La terquedad de Torra, así como el sistema partidista que está tomando el protagonismo en Catalunya no solo tiene efectos en el territorio autonómico, sino que toda España está pendiente de ellos, toda España se puede ver afectada por las posiciones adquiridas por todos estos dirigentes mencionados.

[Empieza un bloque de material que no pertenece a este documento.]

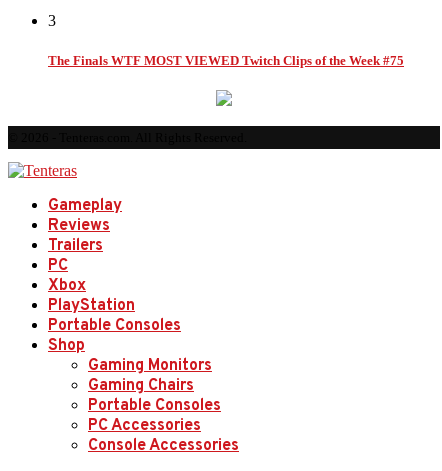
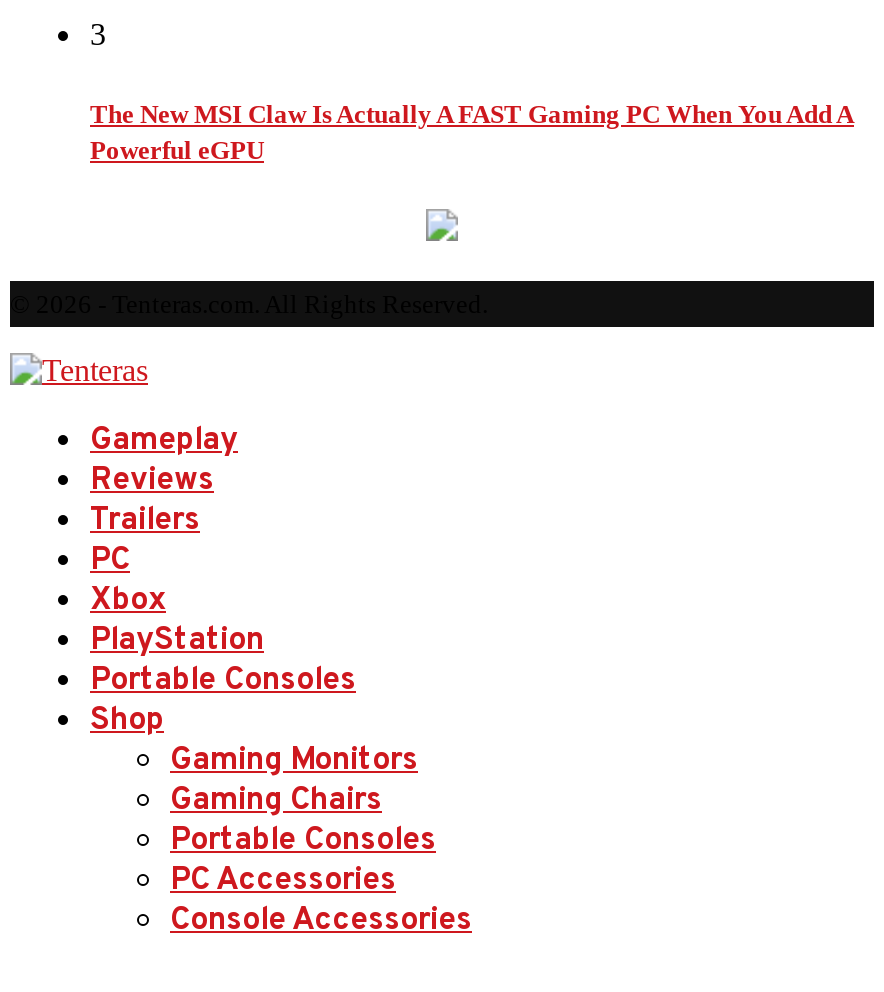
- The Finals WTF MOST VIEWED Twitch Clips of the Week #75
+ The New MSI Claw Is Actually A FAST Gaming PC When You Add A
+ Powerful eGPU
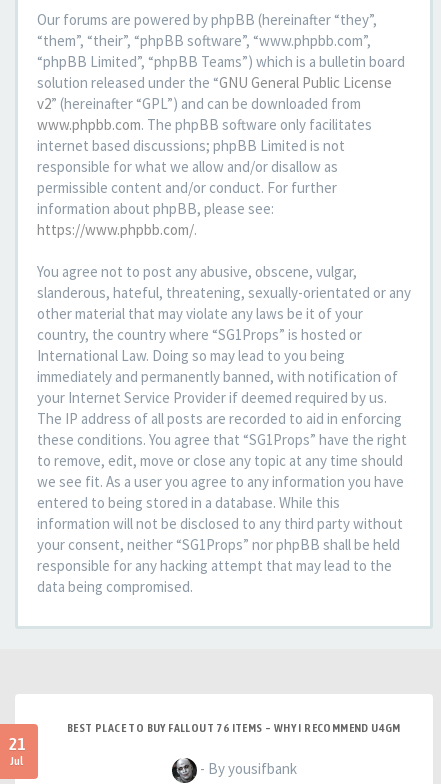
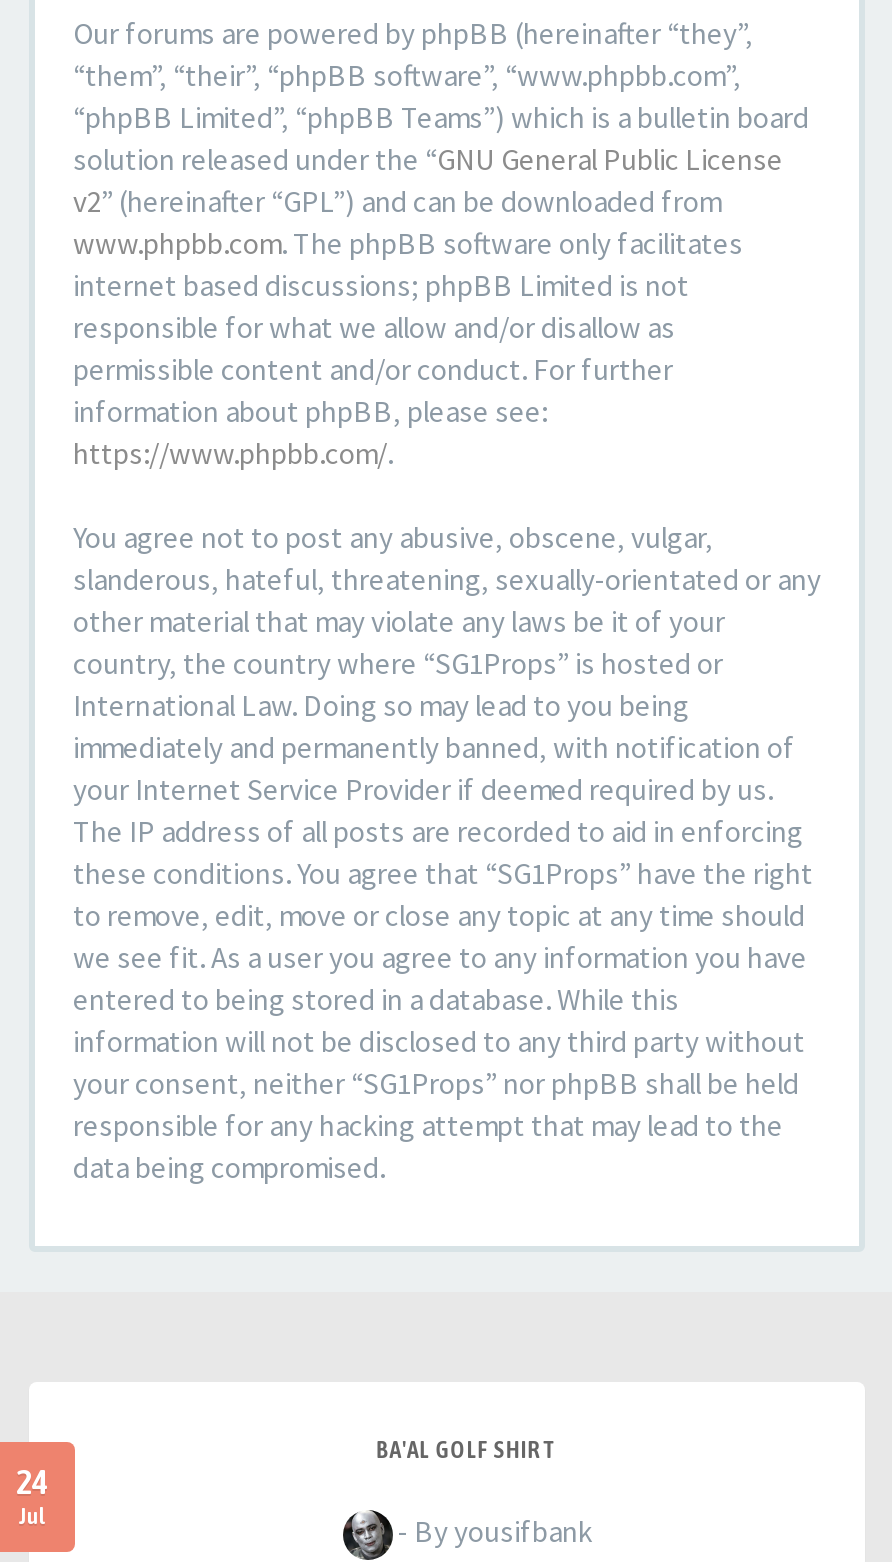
- BEST PLACE TO BUY FALLOUT 76 ITEMS – WHY I RECOMMEND U4GM
+ BA'AL GOLF SHIRT

- 21
+ 24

No tanto podríamos hacer referencia a efectos positivos que esta situación pueda conllevar para la política española, de los que dudo que exista alguno.  Más concretamente podríamos hablar de los negativos como, por ejemplo, el extremismo ideológico al que algunas fuerzas políticas se han acercado como es el caso del PP o Ciudadanos y la aparición en encuestas electorales de la extrema derecha de VOX a la que se debería hacer frente en conjunto y no tomar consideración, especialmente, teniendo como antecedentes los comicios celebrados a lo largo y ancho del continente europeo como ha sucedido en Alemania o en Austria y, sin ir más lejos, el Brexit, puede ser considerado también una consecuencia, cuanto menos desastrosa, como ya se está demostrando, de la contraposición de las opiniones imperantes en la política no solo nacional sino también internacional.

Más que tropiezos

Ya se sabe aquella máxima que dice que el ser humano es la única especie animal que se tropieza dos veces con la misma piedra y no falta razón.  Sin embargo, esperemos que esta piedra podamos sortearla y llegar al final del camino de la manera más afable posible para todos, independentistas o no independentistas, catalanes o extremeños ya que todos nos dirigimos a un futuro común en este mundo globalizado, le pese a quien le pese.